Task item = Please copy each line of the listing below precisely, excluding the images.

━━━━━━

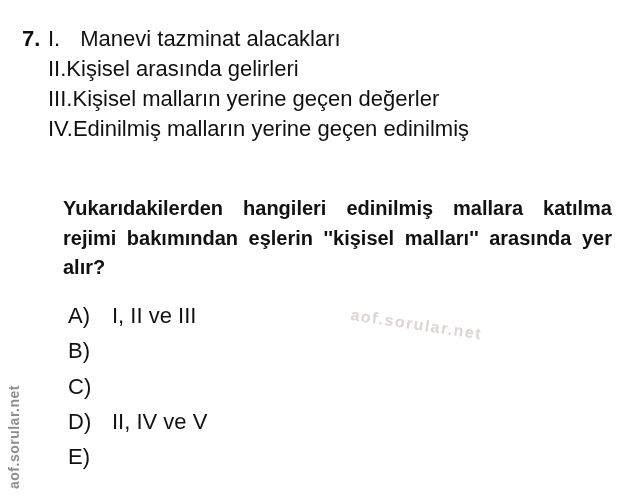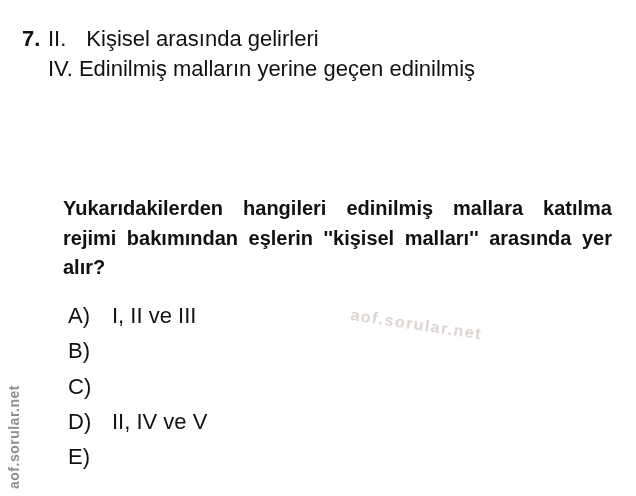--- a/index.html
+++ b/index.html
@@ -25,21 +25,21 @@
 
   
   .roman-list {
     position: absolute;
     left: 48px;
     top: 24px;
     font-size: 22px;
     line-height: 30px;
     white-space: nowrap;
   }
-  .roman-list .num { margin-right: 6px; }
+  .roman-list .num { }
   .roman-list .line:first-child .num { margin-right: 20px; }
 
   
   .stem {
     position: absolute;
     left: 63px;
     top: 194px;
     width: 549px;
     font-size: 20px;
     font-weight: bold;
@@ -94,21 +94,27 @@
 </style>
 </head>
 <body>
 
 <div class="page">
 
   <div class="q-num">7.</div>
 
   <div class="roman-list">
     <div class="line">
+      <span class="num">I.</span><span>Manevi tazminat alacakları</span>
+    </div>
+    <div class="line">
       <span class="num">II.</span><span>Kişisel arasında gelirleri</span>
+    </div>
+    <div class="line">
+      <span class="num">III.</span><span>Kişisel malların yerine geçen değerler</span>
     </div>
     <div class="line">
       <span class="num">IV.</span><span>Edinilmiş malların yerine geçen edinilmiş</span>
     </div>
   </div>
 
   <div class="stem">Yukarıdakilerden hangileri edinilmiş mallara katılma rejimi bakımından eşlerin ''kişisel malları'' arasında yer alır?</div>
 
   <div class="options">
     <div class="option">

━━━━━━

Answer below =
--- a/index.html
+++ b/index.html
@@ -25,21 +25,21 @@
 
   
   .roman-list {
     position: absolute;
     left: 48px;
     top: 24px;
     font-size: 22px;
     line-height: 30px;
     white-space: nowrap;
   }
-  .roman-list .num { margin-right: 6px; }
+  .roman-list .num { }
   .roman-list .line:first-child .num { margin-right: 20px; }
 
   
   .stem {
     position: absolute;
     left: 63px;
     top: 194px;
     width: 549px;
     font-size: 20px;
     font-weight: bold;
@@ -94,21 +94,27 @@
 </style>
 </head>
 <body>
 
 <div class="page">
 
   <div class="q-num">7.</div>
 
   <div class="roman-list">
     <div class="line">
+      <span class="num">I.</span><span>Manevi tazminat alacakları</span>
+    </div>
+    <div class="line">
       <span class="num">II.</span><span>Kişisel arasında gelirleri</span>
+    </div>
+    <div class="line">
+      <span class="num">III.</span><span>Kişisel malların yerine geçen değerler</span>
     </div>
     <div class="line">
       <span class="num">IV.</span><span>Edinilmiş malların yerine geçen edinilmiş</span>
     </div>
   </div>
 
   <div class="stem">Yukarıdakilerden hangileri edinilmiş mallara katılma rejimi bakımından eşlerin ''kişisel malları'' arasında yer alır?</div>
 
   <div class="options">
     <div class="option">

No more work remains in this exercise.